Chart: Greg Jericho  Source: ABS 8501.0, Table 1, derived  Get the data  Created with Datawrapper

February, on the other hand, is always the month we spend the least. So if you like shopping without crowd, this month is your time to shine.

But this means every year there is always a huge jump in sales from November to December. Last year we actually spent $6.1bn more in December than we did in November – a 16% increase.

But all that figure tells us is that because of Christmas and Boxing Day we spent more in December than November. It’s a bit like saying more people work on Mondays than Sundays and therefore employment went up.

So the ABS adjusts the figures – basically flattening out the peaks and troughs that occur each year:

Chart: Greg Jericho  Source: ABS 8501.0 Table 1, derived  Get the data  Created with Datawrapper

This means we can estimate how sales went up or down given what we know about how we spend money in December.

This is why the ABS estimates retail trade fell 3.9%.

But the other problem is that we’re spending less of our money in December than we used to:

Chart: Greg Jericho  Source: ABS 8501.0 Table 1, derived  Get the data  Created with Datawrapper

That also affects the accuracy of the estimate.
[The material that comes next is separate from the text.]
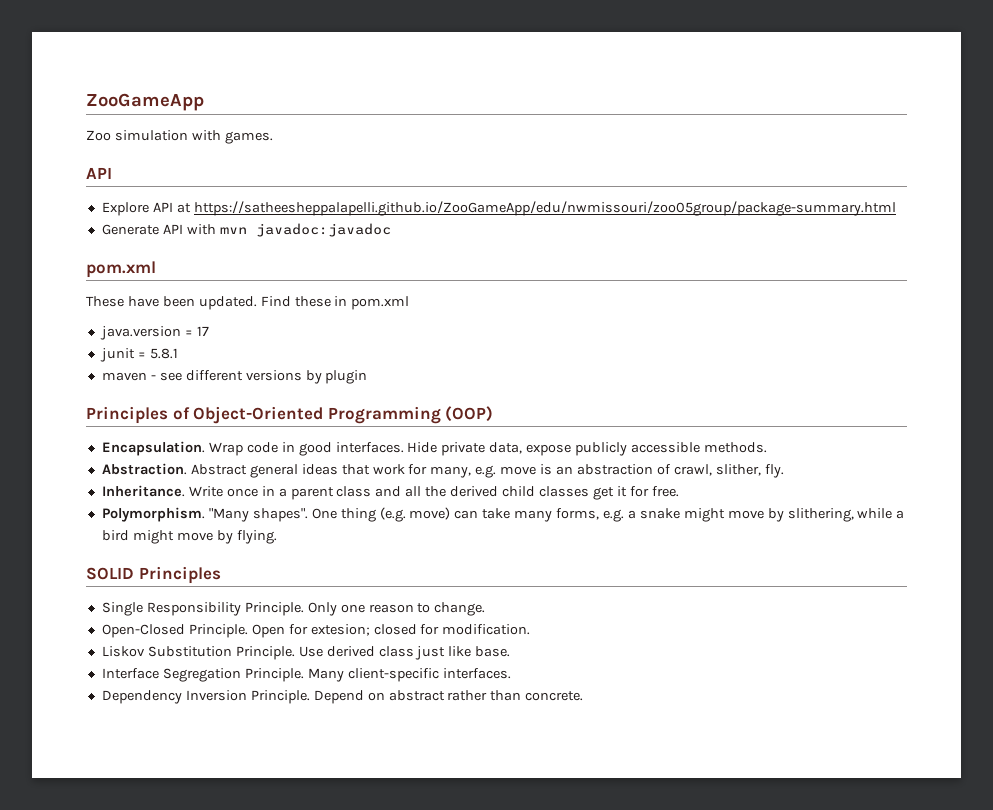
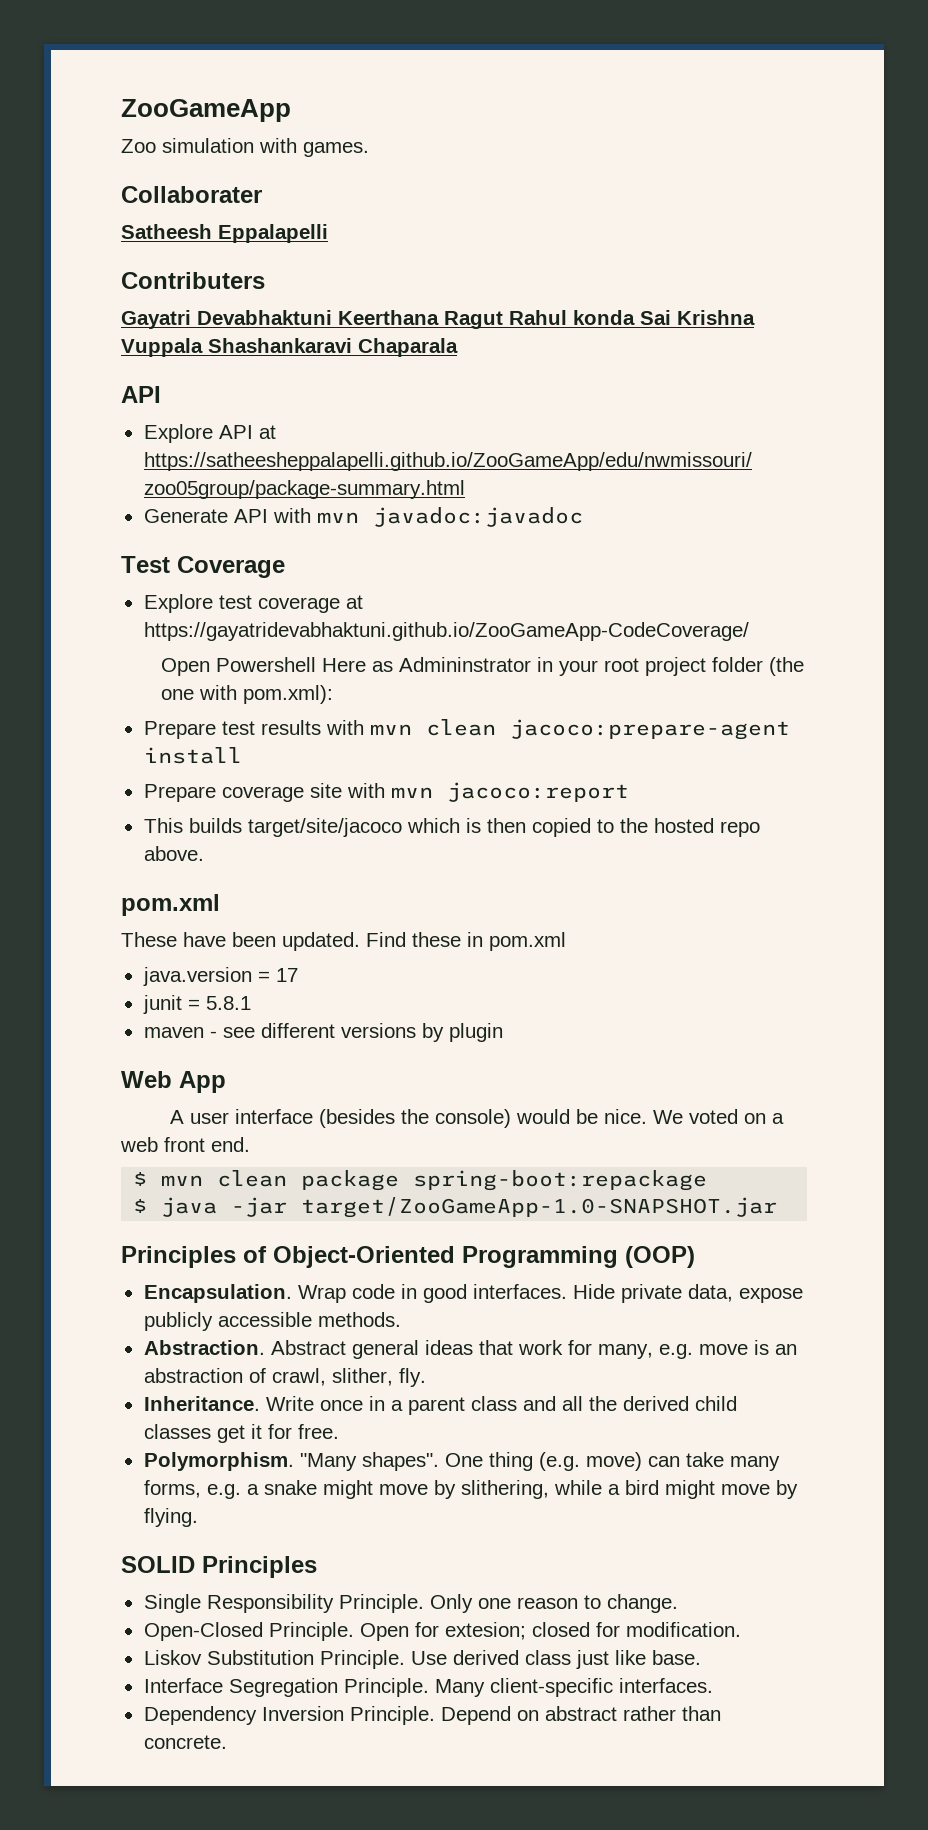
(273, 137) none -> [121,186,262,203] [121,224,328,243] [121,272,265,289] [121,310,755,329] [121,338,458,357] // Collaborater // Satheesh Eppalapelli // Contributers // Gayatri Devabhaktuni Keerthana Ragut Rahul konda Sai Krishna Vuppala Shashankaravi Chaparala
(391, 230) none -> [121,556,285,578] [143,594,363,613] [143,622,749,641] [160,657,804,676] [160,685,333,704] [143,719,790,740] [143,747,242,764] [143,782,629,802] [143,818,760,837] [143,846,204,861] // Test Coverage // Explore test coverage at https://gayatridevabhaktuni.github.io/ZooGameApp-CodeCoverage/ // Open Powershell Here as Admininstrator in your root project folder (the one with pom.xml): // Prepare test results with mvn clean jacoco:prepare-agent install // Prepare coverage site with mvn jacoco:report // This builds target/site/jacoco which is then copied to the hosted repo above.
(368, 377) none -> [121,1071,226,1093] [169,1109,784,1128] [120,1137,250,1152] [133,1170,708,1191] [133,1197,778,1218] // Web App // A user interface (besides the console) would be nice. We voted on a web front end. // $ mvn clean package spring-boot:repackage // $ java -jar target/ZooGameApp-1.0-SNAPSHOT.jar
And then the biggest problem is that the past three years have been completely nuts.

Take a look at the spending on “other retail” (a mix of things like cosmetics, toiletries, games, books and second-hand goods) and dining out. Prior to the pandemic, we roughly spent an equal amount on both categories. Then the shutdowns occurred:

Chart: Greg Jericho  Source: ABS 8501.0 Table 1  Get the data  Created with Datawrapper

Since the end of the lockdowns, dining out has become very popular and again we are spending about the same amount on both categories.

But we are spending much, much more on both than we did before the pandemic.
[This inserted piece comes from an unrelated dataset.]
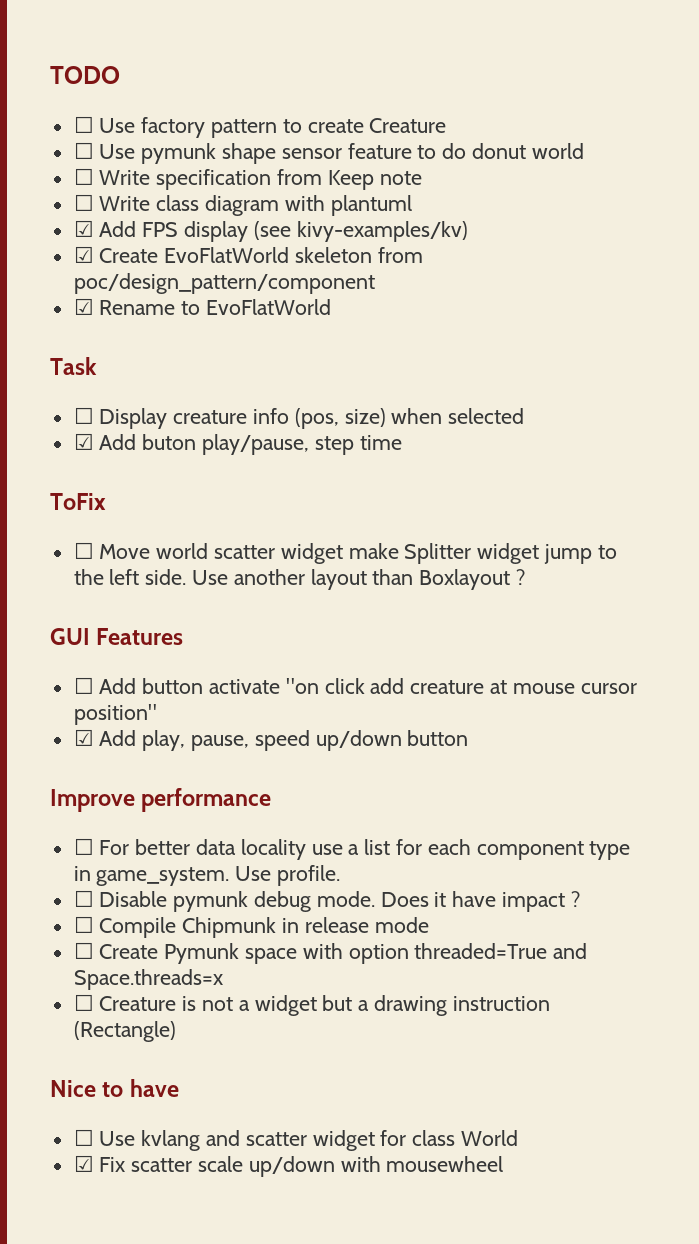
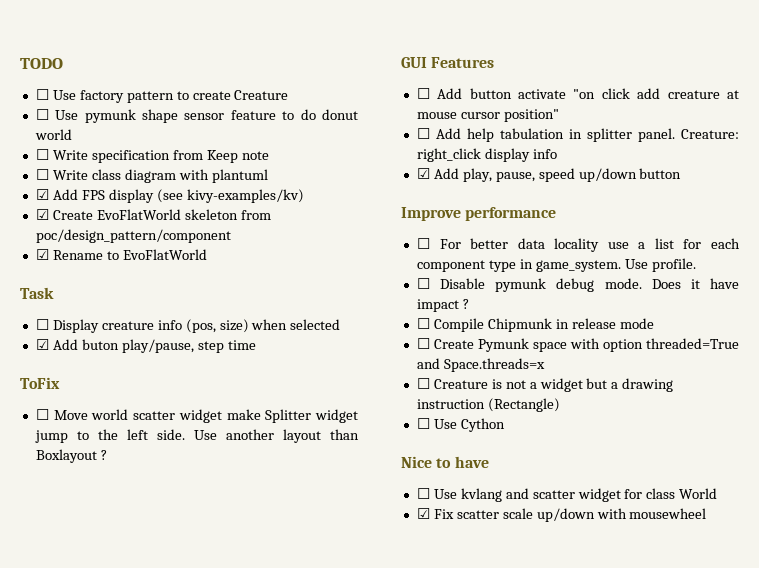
(157, 714) none -> [416,128,739,142] [416,148,557,162] // ☐ Add help tabulation in splitter panel. Creature: right_click display info
(176, 1031) none -> [416,418,505,432] // ☐ Use Cython

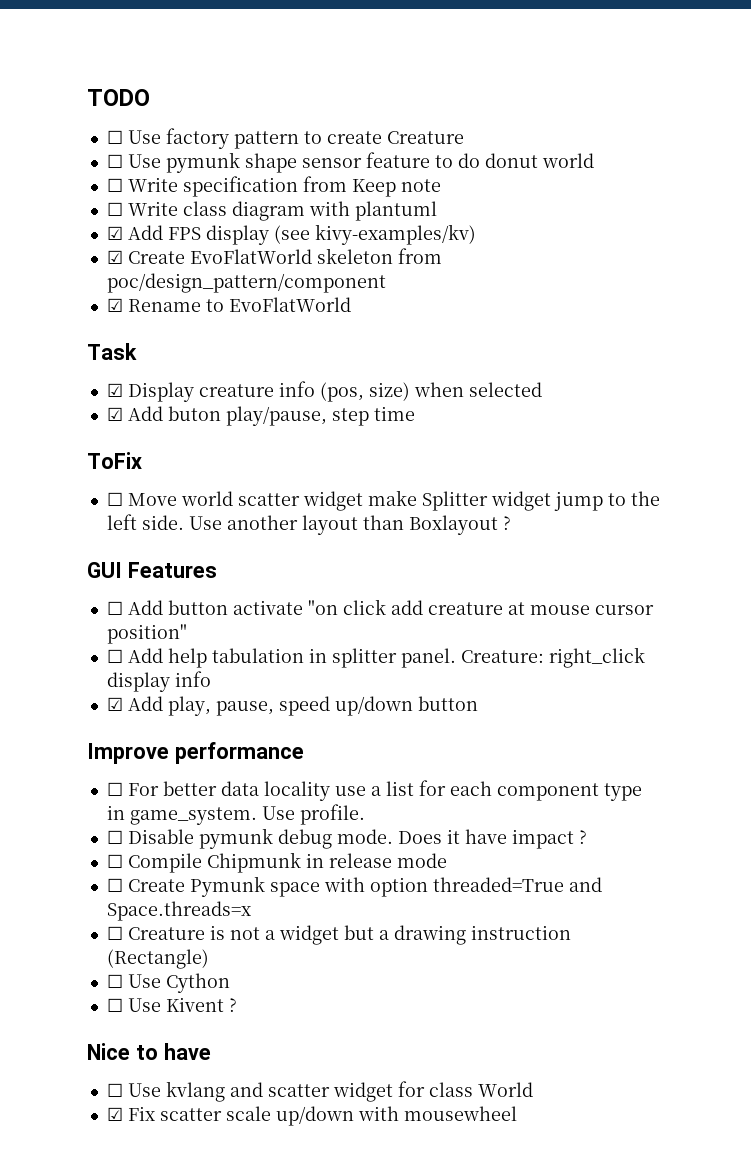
[35,319,49,330] ☐ -> [106,383,123,397] ☑
(505, 425) none -> [106,997,237,1012] // ☐ Use Kivent ?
Overall retail trade shows a similar picture:

Chart: Greg Jericho  Source: ABS 8501.0 Table 1, derived  Get the data  Created with Datawrapper

In December retail spending was $4.1bn above what we would have expected had the past three years not had a pandemic. Some of that is due to inflation, much is due to a change in our spending habits.
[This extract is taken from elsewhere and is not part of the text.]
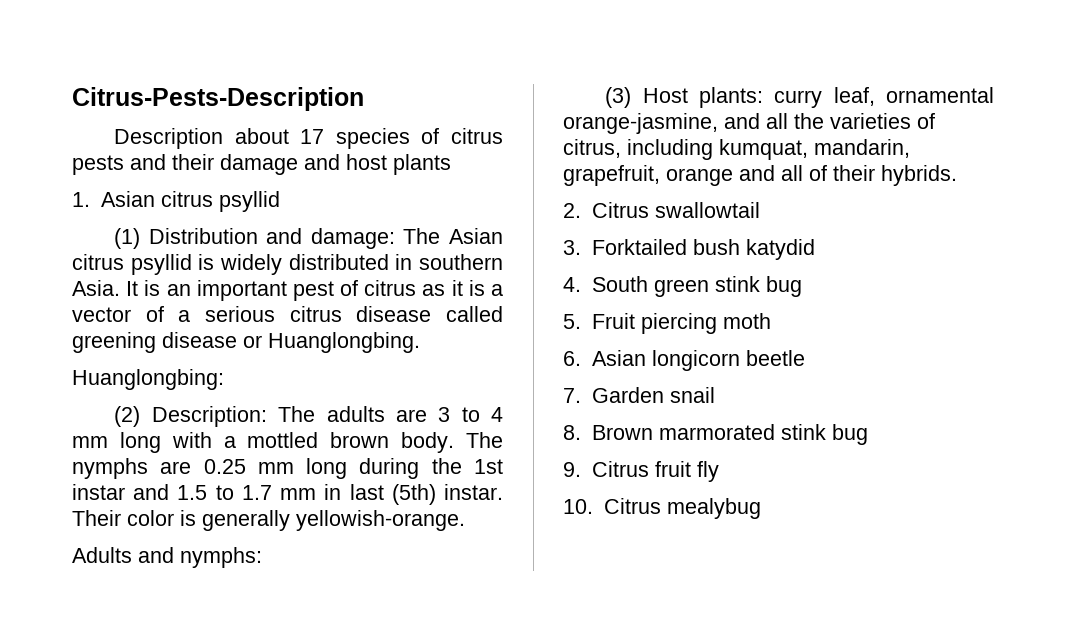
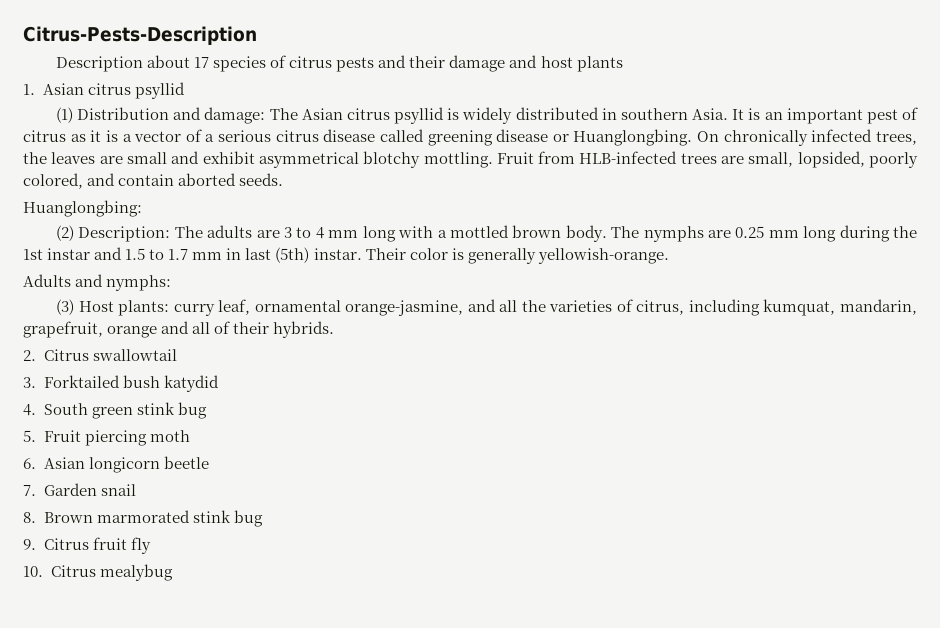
(420, 342) none -> [697,129,918,146] [23,151,918,168] [23,173,284,189] On chronically infected trees, the leaves are small and exhibit asymmetrical blotchy mottling. Fruit from HLB-infected trees are small, lopsided, poorly colored, and contain aborted seeds.

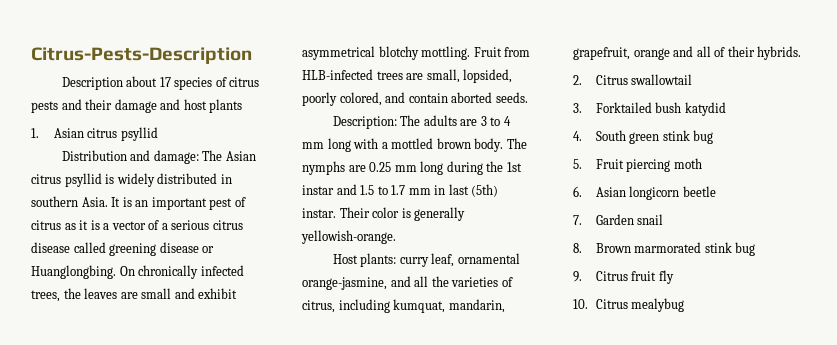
[55,107,73,123] (1) -> (158, 134) none
[23,200,142,217] [55,225,74,241] Huanglongbing: // (2) -> (528, 97) none
[23,274,172,291] [55,299,74,315] Adults and nymphs: // (3) -> (396, 237) none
But there was the big fall in December. Does this signal an end to the retail boom? After all, there was also a big fall in December 2021, but retail trade carried on fine last year.

Monthly figures unfortunately can be erratic. One way to overcome this is to use a three-month rolling average. This gets us closer to the “quarterly” figures that we have for GDP and remove a few monthly ups and downs.

And it shows us that spending has indeed stalled:

Chart: Greg Jericho  Source: ABS 8501.0 Table 1, derived  Get the data  Created with Datawrapper

There was a similar stall early last year, but the difference now is that inflation is much higher than then.

In the last three months of 2022 inflation rose 1.9%. That includes the cost of things not included in retail sales, but given the total retail spending in October, November and December was just 0.9% above that in the three months to September, clearly the volume of retail spending (the amount of things we bought) declined.

In effect, the only reason we spent more was because prices rose.

This is not surprising because for many households the cost of other things was rising sharply.

Wednesday’s cost-of-living figures showed that the cost of mortgage interest repayments rose 27% in the December quarter and 61% through 2022.

Chart: Centre for Future Work  Source: ABS 6467.0  Get the data  Created with Datawrapper

That massive increase in unavoidable expenses inevitably cuts how much you can spend on retail – as indeed the RBA hopes it does.

But that also means the economy can slow very quickly, given the connection of retail spending with employment and other aspects of the economy.

Ahead of next week’s interest rate decision, these retail figures suggest the rate rises are having an impact – possibly a large and acute one.

The sharp December fall may be exaggerated, but it is clear households are having to cut spending as rates rise.

It is just more evidence that the RBA should hold off raising rates to ensure the economy does not stall completely.